The move ignited revolt with Israeli President Reuven Rivlin stating it was undeniable that while many Poles had fought the Nazis in World War II, "Poland and Poles had a hand in the extermination" of Jews during the Holocaust.

Following international pressure, the law was altered a few months later.

It was changed from a criminal to a civil offence as the head of the prime minister’s office, Michal Dworczyk, said the legislation was intended to "defend the good name of Poland".

He said: "It is difficult to see how historians can continue to excavate the darkest corners of Polish history with the threat of imprisonment hanging over them".

Prof Roberts said: "Whenever politicians get involved in emotive kind of historical discussions like this, it's inevitable they're going to distort history and use it for their own political purposes.

The fight doesn't stop there. As recently as November, Poland’s prime minister wrote to Netflix to insist that changes be made to a documentary about a Nazi death camp.

A map in 'The Devil Next Door' located the death camps within modern-day Poland’s borders.

According to Mateusz Morawiecki is misrepresents Poland as being responsible for the camps when it was occupied by Germany in World War II.

Why is this all so important?

As memories fade with dwindling numbers of firsthand accounts of the Holocaust, there are warnings not to forget what happened.

"Here, as at Auschwitz and many other places in Europe, we are overcome by the echo of the heart-rending laments of so many. Men, women and children cry out to us from the depths of the horror that they knew. How can we fail to heed their cry?
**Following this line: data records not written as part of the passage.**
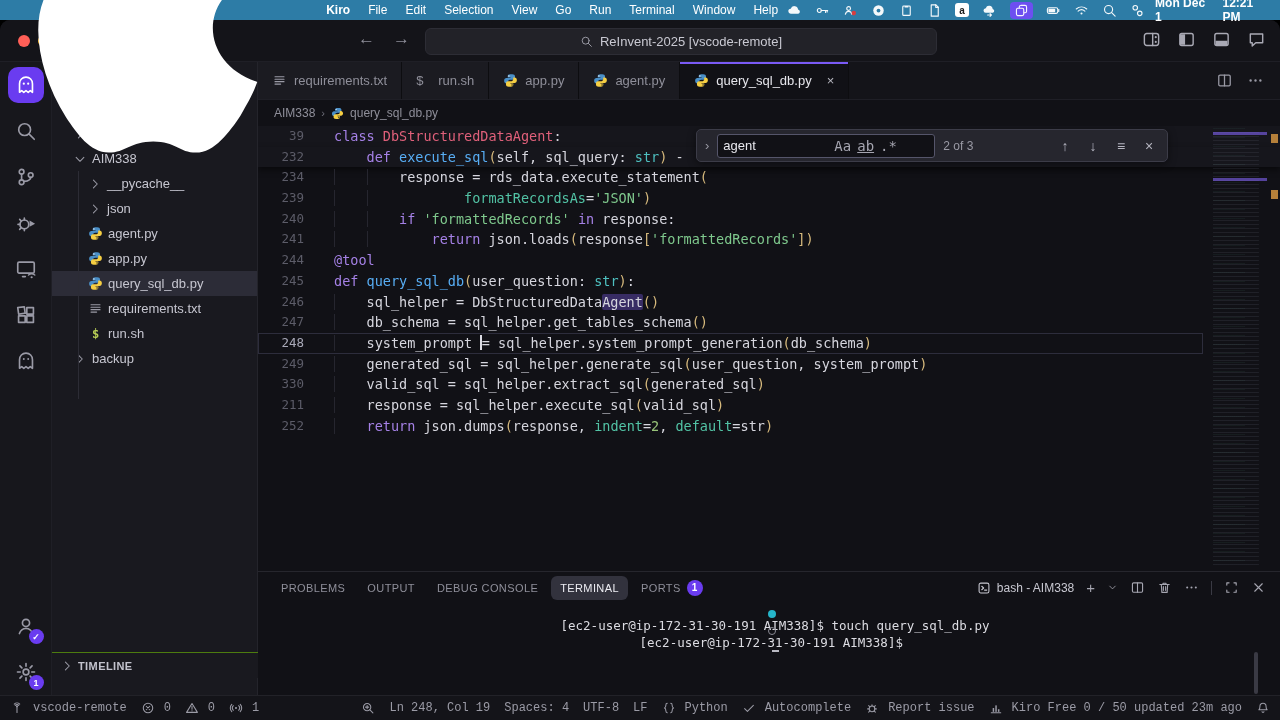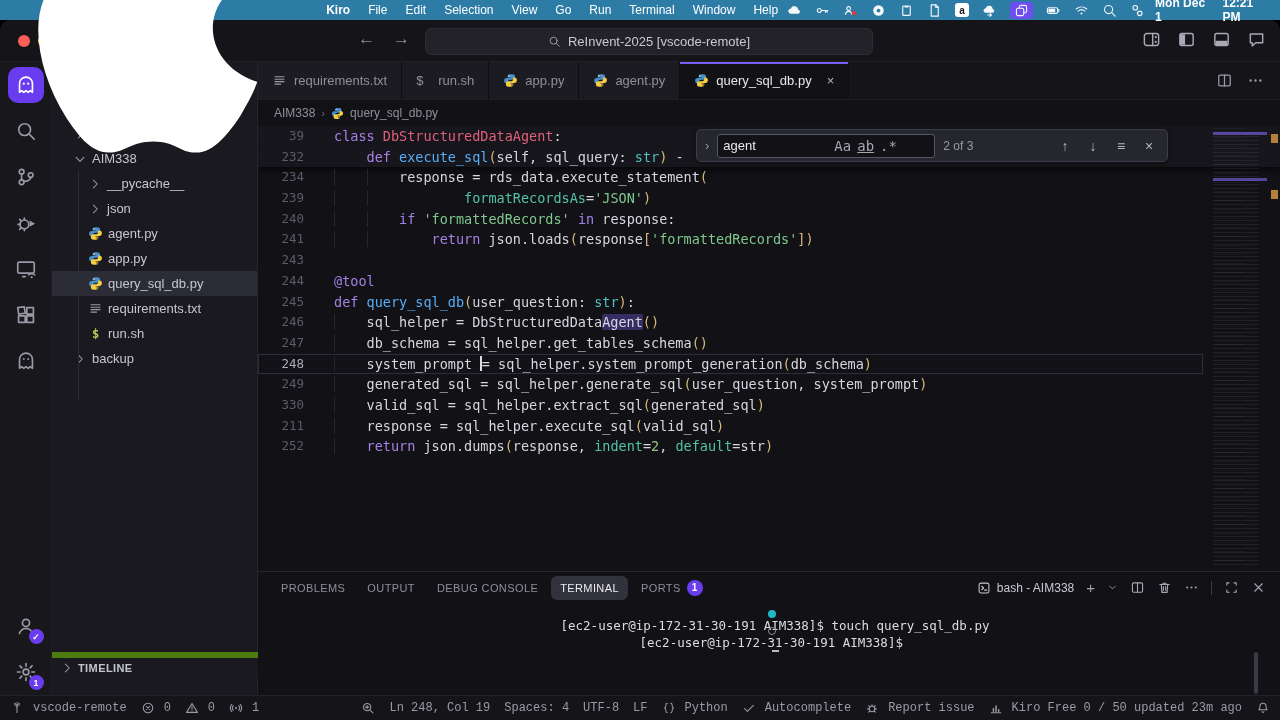--- a/index.html
+++ b/index.html
@@ -23,21 +23,21 @@
   
   #window { position:absolute; left:0; top:20px; width:1280px; height:700px; background:#121218;
     border-radius:10px 10px 0 0; overflow:hidden; }
   #titlebar { position:absolute; left:0; top:0; width:100%; height:42px; background:#141419;
     border-bottom:1px solid #1f1f26; }
   .traffic { position:absolute; left:18px; top:15px; display:flex; gap:8px; }
   .traffic span { width:12px; height:12px; border-radius:50%; display:block; }
   .t-close{background:#ff5f57}.t-min{background:#febc2e}.t-max{background:#28c840}
   .navarrows { position:absolute; left:358px; top:9px; display:flex; gap:18px; color:#8f8f9a; font-size:17px;}
   .navarrows span { cursor:default; }
-  #title-search { position:absolute; left:425px; top:8px; width:448px; height:27px; background:#222228;
+  #title-search { position:absolute; left:425px; top:8px; width:512px; height:27px; background:#222228;
     border:1px solid #2d2d35; border-radius:6px; display:flex; align-items:center; justify-content:center;
     color:#c9c9d2; font-size:13px; gap:7px;}
   #title-search .ic { width:13px; height:13px; color:#9a9aa5;}
   #titlebar-actions { position:absolute; right:14px; top:10px; display:flex; gap:16px; color:#a9a9b4;}
   #titlebar-actions .ic { width:19px; height:19px; }
 
   
   #activitybar { position:absolute; left:0; top:42px; width:52px; height:633px; background:#17171c;
     display:flex; flex-direction:column; align-items:center; border-right:1px solid #1f1f26;}
   .act-btn { width:44px; height:46px; display:flex; align-items:center; justify-content:center;
@@ -59,21 +59,21 @@
   #sb-header .more { margin-left:auto; color:#9b9ba6; width:16px; height:16px;}
   #tree { position:relative; }
   .trow { height:25px; display:flex; align-items:center; font-size:13px; gap:5px; padding-right:4px;
     white-space:nowrap; overflow:hidden;}
   .trow.selected { background:#2c2c37; }
   .trow.root { font-weight:700; font-size:12px; color:#dcdce4;}
   .trow .chev { width:14px; height:14px; color:#9b9ba6; flex:0 0 14px;}
   .trow .fic { width:15px; height:15px; flex:0 0 15px; display:flex; align-items:center; justify-content:center;}
   .trow .shelldollar { color:#b9cf56; font-weight:700; font-size:12px; font-family:"DejaVu Sans Mono",monospace;}
   .guide-line { position:absolute; left:26px; top:75px; width:1px; height:228px; background:#2c2c35;}
-  #timeline { position:absolute; left:52px; top:632px; width:206px; height:26px; border-top:6px solid #4d7c0f;
+  #timeline { position:absolute; left:52px; top:632px; width:206px; height:26px; border-top:1px solid #4d7c0f;
     display:flex; align-items:center; gap:4px; padding:0 8px; color:#c3c3cd; font-size:11px; font-weight:700;
     background:#19191f; letter-spacing:.4px;}
   #timeline .chev { width:14px; height:14px; color:#9b9ba6;}
 
   
   #editor { position:absolute; left:258px; top:42px; width:1022px; height:633px; background:#111116; }
   #tabbar { height:38px; background:#141419; display:flex; align-items:stretch; border-bottom:1px solid #1f1f26;}
   .tab { display:flex; align-items:center; gap:7px; padding:0 14px; font-size:13px; color:#8f8f9a;
     background:#1b1b21; border-right:1px solid #0d0d10; position:relative; white-space:nowrap;}
   .tab .fic { width:15px; height:15px; display:flex;}
@@ -633,24 +633,20 @@
           </div>
           <div class="crow">
             <span class="ln">240</span>
             <span class="ctext"><span class="tk-g">    </span><span class="tk-g">    </span><span class="tk-k">if</span><span class="tk-p"> </span><span class="tk-s">'formattedRecords'</span><span class="tk-p"> </span><span class="tk-k">in</span><span class="tk-p"> response:</span></span>
           </div>
           <div class="crow">
             <span class="ln">241</span>
             <span class="ctext"><span class="tk-g">    </span><span class="tk-g">    </span><span class="tk-p">    </span><span class="tk-k">return</span><span class="tk-p"> json.loads</span><span class="tk-br">(</span><span class="tk-p">response</span><span class="tk-br">[</span><span class="tk-s">'formattedRecords'</span><span class="tk-br">])</span></span>
           </div>
           <div class="crow">
-            <span class="ln">243</span>
-            <span class="ctext"></span>
-          </div>
-          <div class="crow">
             <span class="ln">244</span>
             <span class="ctext"><span class="tk-k">@tool</span></span>
           </div>
           <div class="crow">
             <span class="ln">245</span>
             <span class="ctext"><span class="tk-k">def</span><span class="tk-p"> </span><span class="tk-fn">query_sql_db</span><span class="tk-br">(</span><span class="tk-p">user_question: </span><span class="tk-ty">str</span><span class="tk-br">)</span><span class="tk-p">:</span></span>
           </div>
           <div class="crow">
             <span class="ln">246</span>
             <span class="ctext"><span class="tk-g">    </span><span class="tk-p">sql_helper = DbStructuredData</span><span class="tk-m">Agent</span><span class="tk-br">()</span></span>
No one can forget or ignore what happened. No one can diminish its scale." - Pope John Paul II at Yad Washem in 2000

It is important that history is recorded as accurately as it can be, said Prof Roberts.
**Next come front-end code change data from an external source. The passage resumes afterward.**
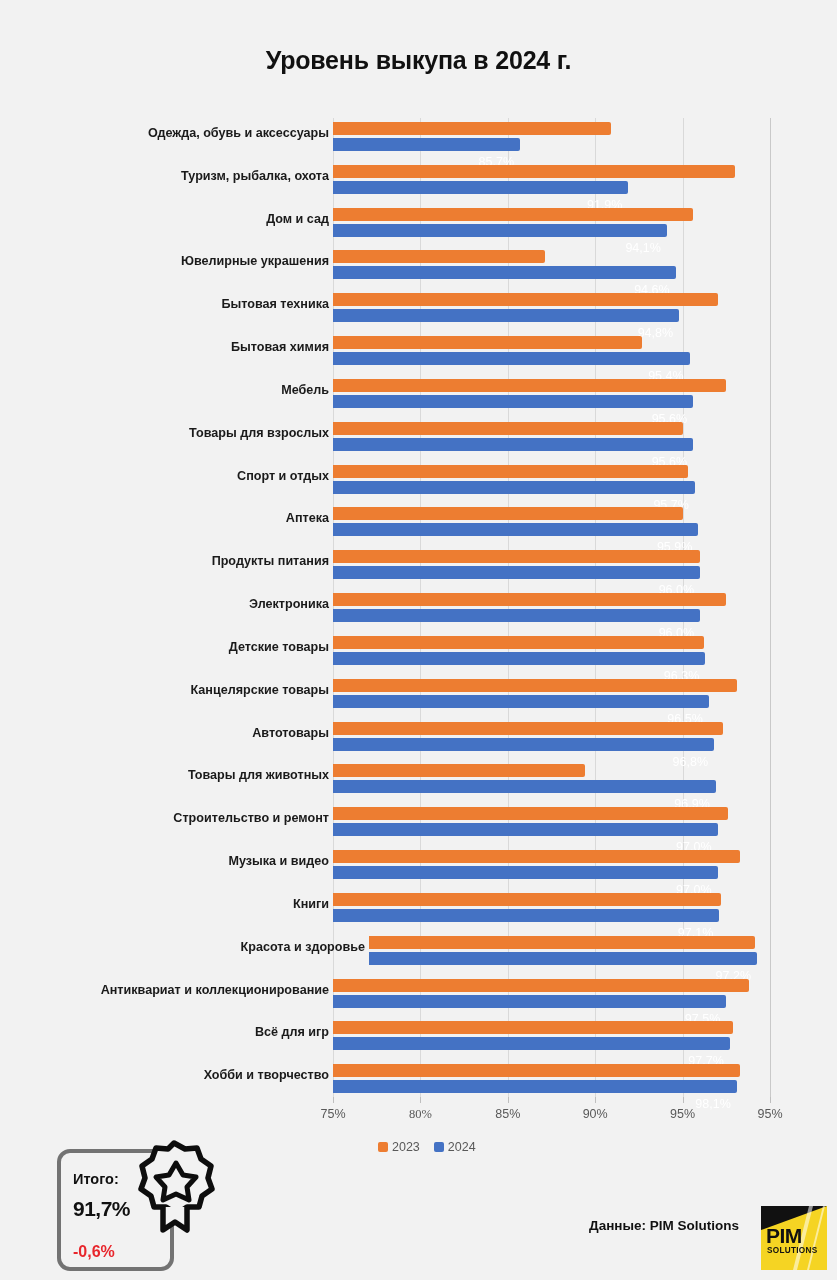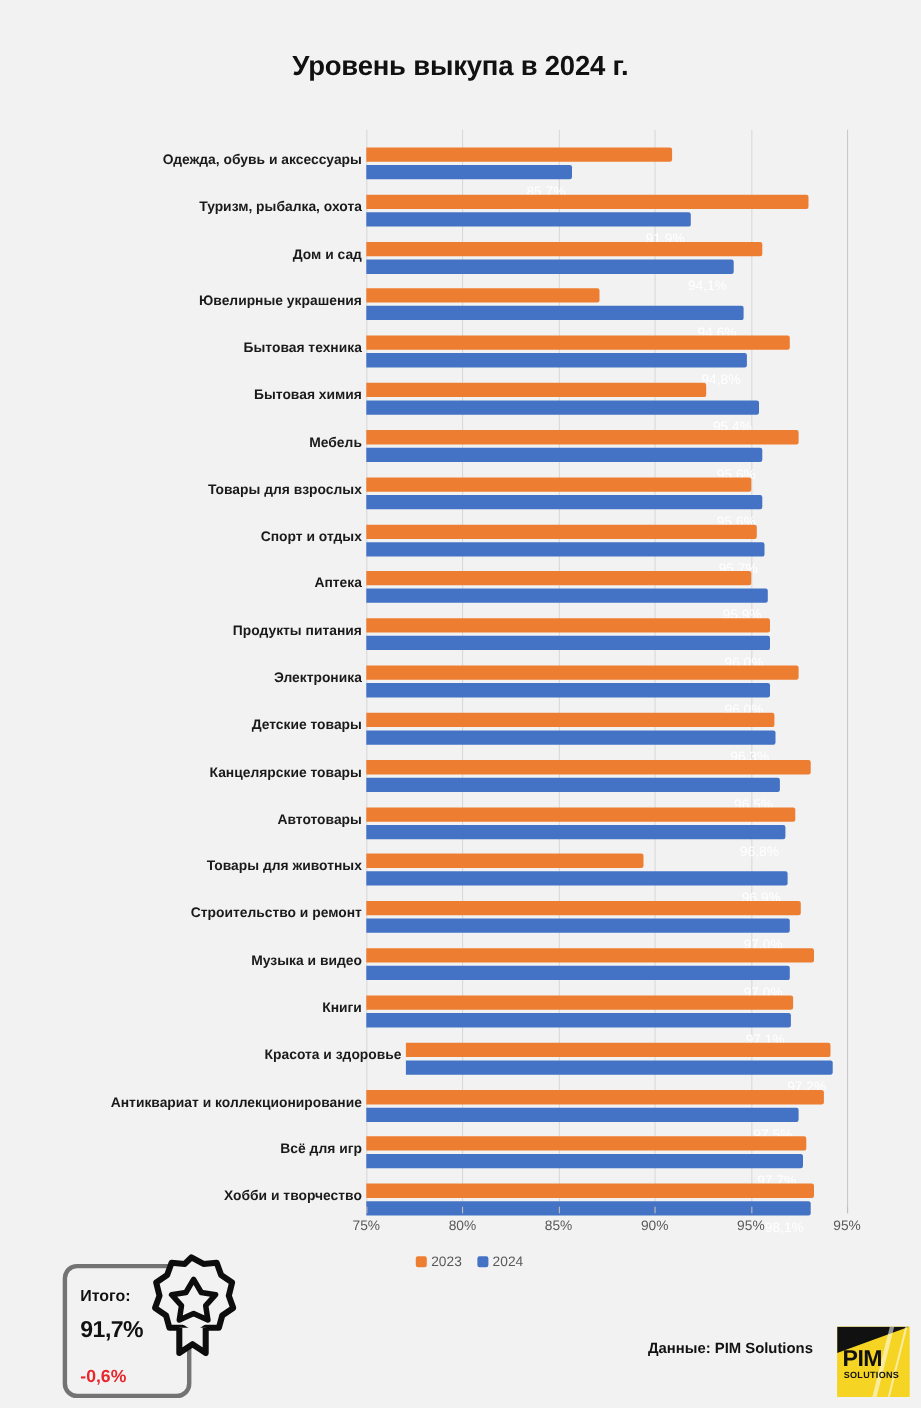--- a/index.html
+++ b/index.html
@@ -17,21 +17,21 @@
     font-size: 25px; font-weight: bold; color: #111;
     letter-spacing: -0.2px;
   }
 
   
   #plot { position: absolute; left: 0; top: 118px; width: 837px; height: 985px; }
   #grid { position: absolute; left: 333px; top: 0; width: 437px; height: 985px; }
   .gridline { position: absolute; top: 0; bottom: 0; width: 1px; background: #d9d9d9; }
   .gridline.last { background: #c9c9c9; }
 
-  #rows { position: absolute; left: 0; top: 12px; width: 772px; height: 985px; }
+  #rows { position: absolute; left: 0; top: 0; width: 772px; height: 985px; }
   .row { position: absolute; left: 0; width: 837px; height: 42.8px; }
   .row-label {
     position: absolute; right: 508px; top: 8px;
     width: 300px; text-align: right;
     font-size: 12.6px; font-weight: bold; color: #1a1a1a;
     line-height: 15px; white-space: nowrap;
   }
   .bars { position: absolute; left: 333px; top: 2px; width: 437px; height: 38px; }
   .bar {
     position: absolute; left: 0; height: 13px;
@@ -336,21 +336,21 @@
             </div>
           </div>
         </div>
       </div>
   </div>
 
   <div id="axis">
       <div class="tick-mark" style="left: 0px;"></div>
       <div class="tick-label" style="left: 0px;">75%</div>
       <div class="tick-mark" style="left: 87.4px;"></div>
-      <div class="tick-label" style="left: 87.4px;">80%</div>
+      <div class="tick-label" style="left: 87.4px; font-family: Liberation Serif, serif;">80%</div>
       <div class="tick-mark" style="left: 174.8px;"></div>
       <div class="tick-label" style="left: 174.8px;">85%</div>
       <div class="tick-mark" style="left: 262.2px;"></div>
       <div class="tick-label" style="left: 262.2px;">90%</div>
       <div class="tick-mark" style="left: 349.6px;"></div>
       <div class="tick-label" style="left: 349.6px;">95%</div>
       <div class="tick-mark" style="left: 437px;"></div>
       <div class="tick-label" style="left: 437px;">95%</div>
     </div>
"The fundamental problem is the rise of a more radical version of nationalism - ultra nationalism - a populist kind of nationalism.

"There are certainly lots of dangers arising from that ... including extreme distortions of history [and] of the past just to suit particular nationalist narratives ... that's where I would see the main danger to be," he said.

Michael D Higgins attended the Auschwitz memorial this week with other world leaders 

Failing to remember the mayhem, and what led to it, could have consequences according to President Michael D Higgins.

"As time continues to pass, and as we move further away chronologically from that darkest period of history, it becomes thus even more imperative that we understand the importance of remembering what led to that barbaric chapter, its consequences, and learn from it," he said at the Holocaust Education Trust Ireland this week.

President Higgins said ''misused nationalism and populism'' are a reminder of just how fragile democracy is.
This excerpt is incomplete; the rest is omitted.